WHAT YOU NEED TO DO |
Please return each entry that follows exactly as written, and keep the pictures out.

(Extracted records)
- Opening Delimiter -
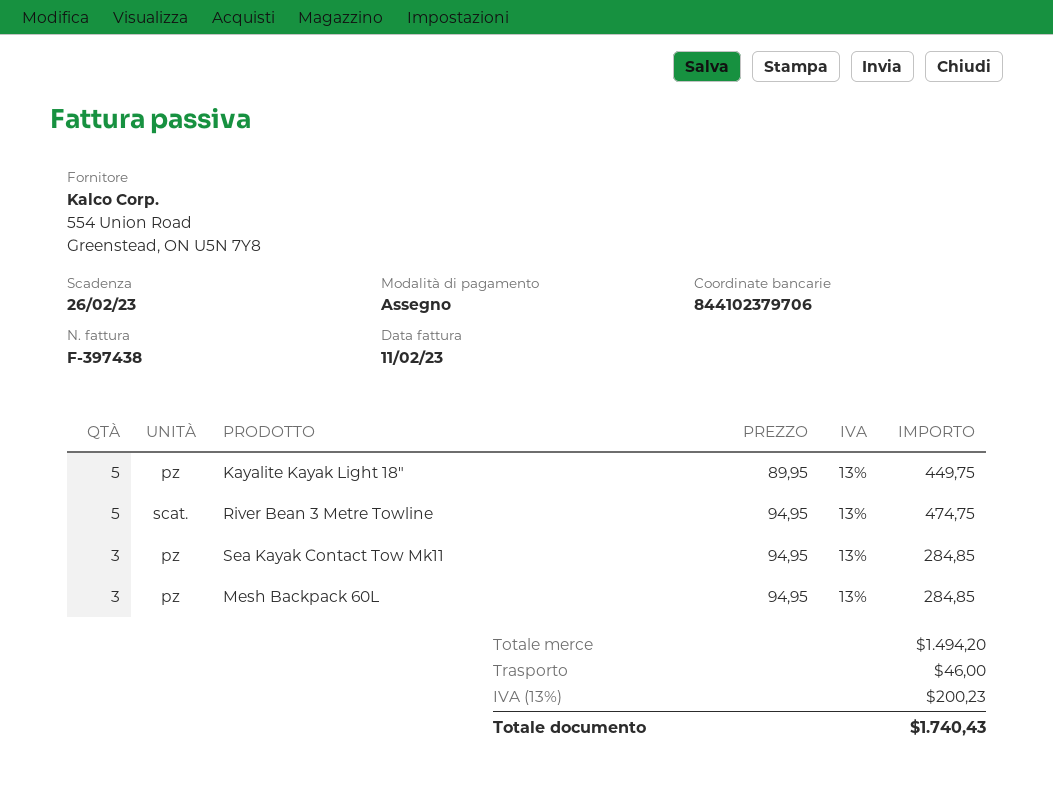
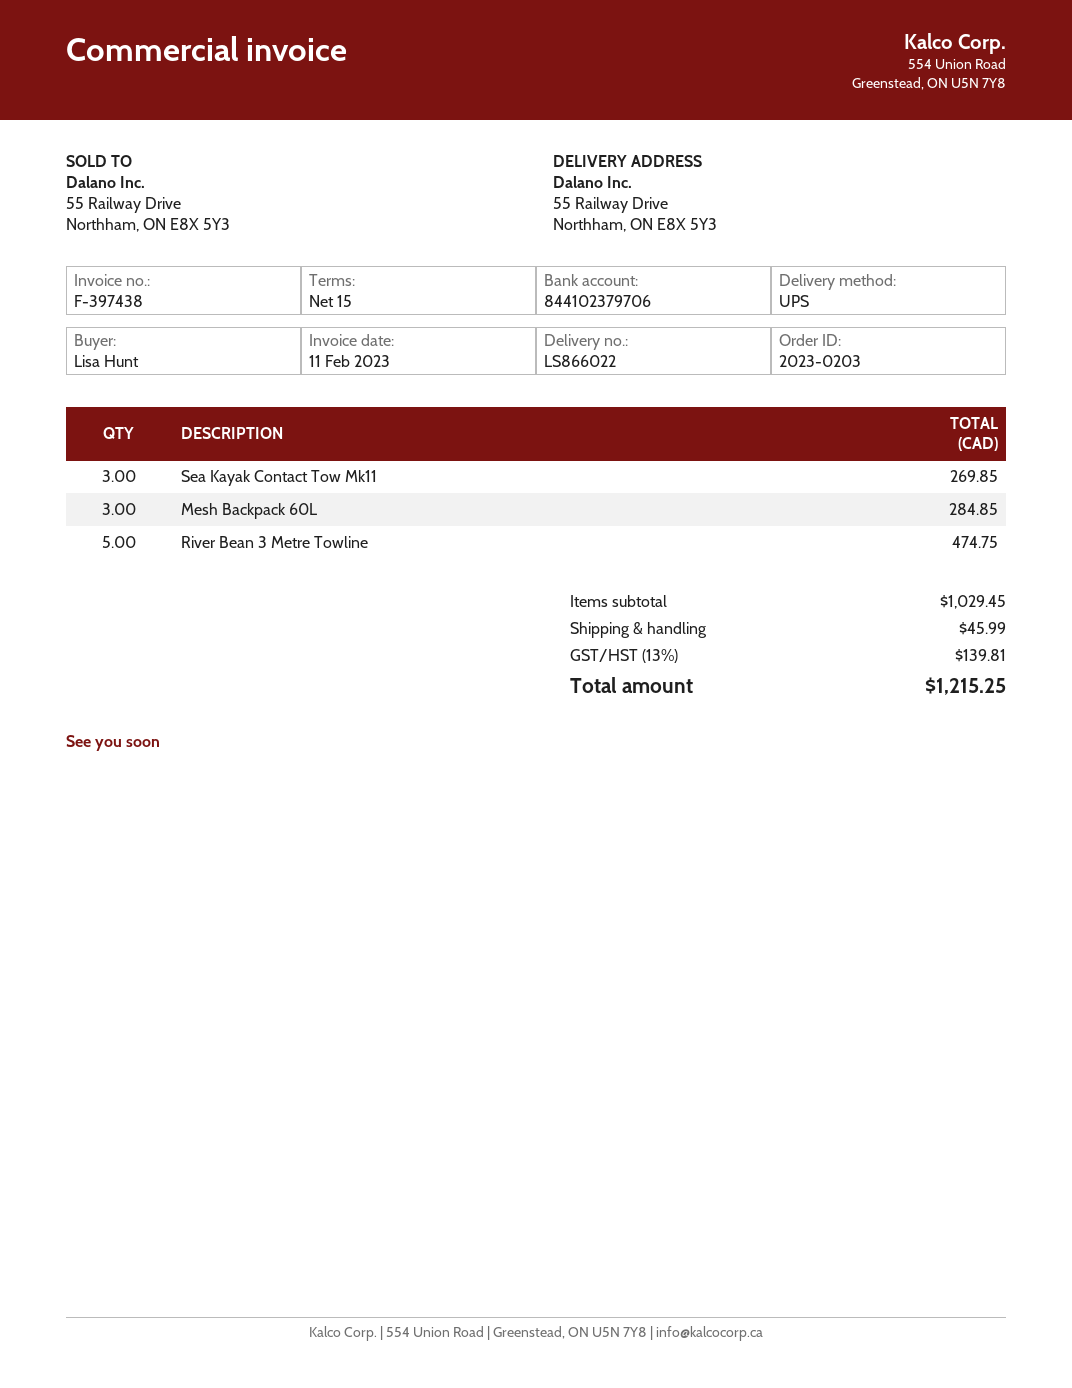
Kayalite Kayak Light 18": 5 for 449.75 -> none
Sea Kayak Contact Tow Mk11: 3 for 284.85 -> 3 for 269.85
subtotal: 1494.20 -> 1029.45
shipping: 46.00 -> 45.99
tax: 13% = 200.23 -> 13% = 139.81
total: 1740.43 -> 1215.25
- Closing Delimiter -
OUTPUT FOR THIS EXERCISE |
Kayalite Kayak Light 18": 5 for 449.75 -> none
Sea Kayak Contact Tow Mk11: 3 for 284.85 -> 3 for 269.85
subtotal: 1494.20 -> 1029.45
shipping: 46.00 -> 45.99
tax: 13% = 200.23 -> 13% = 139.81
total: 1740.43 -> 1215.25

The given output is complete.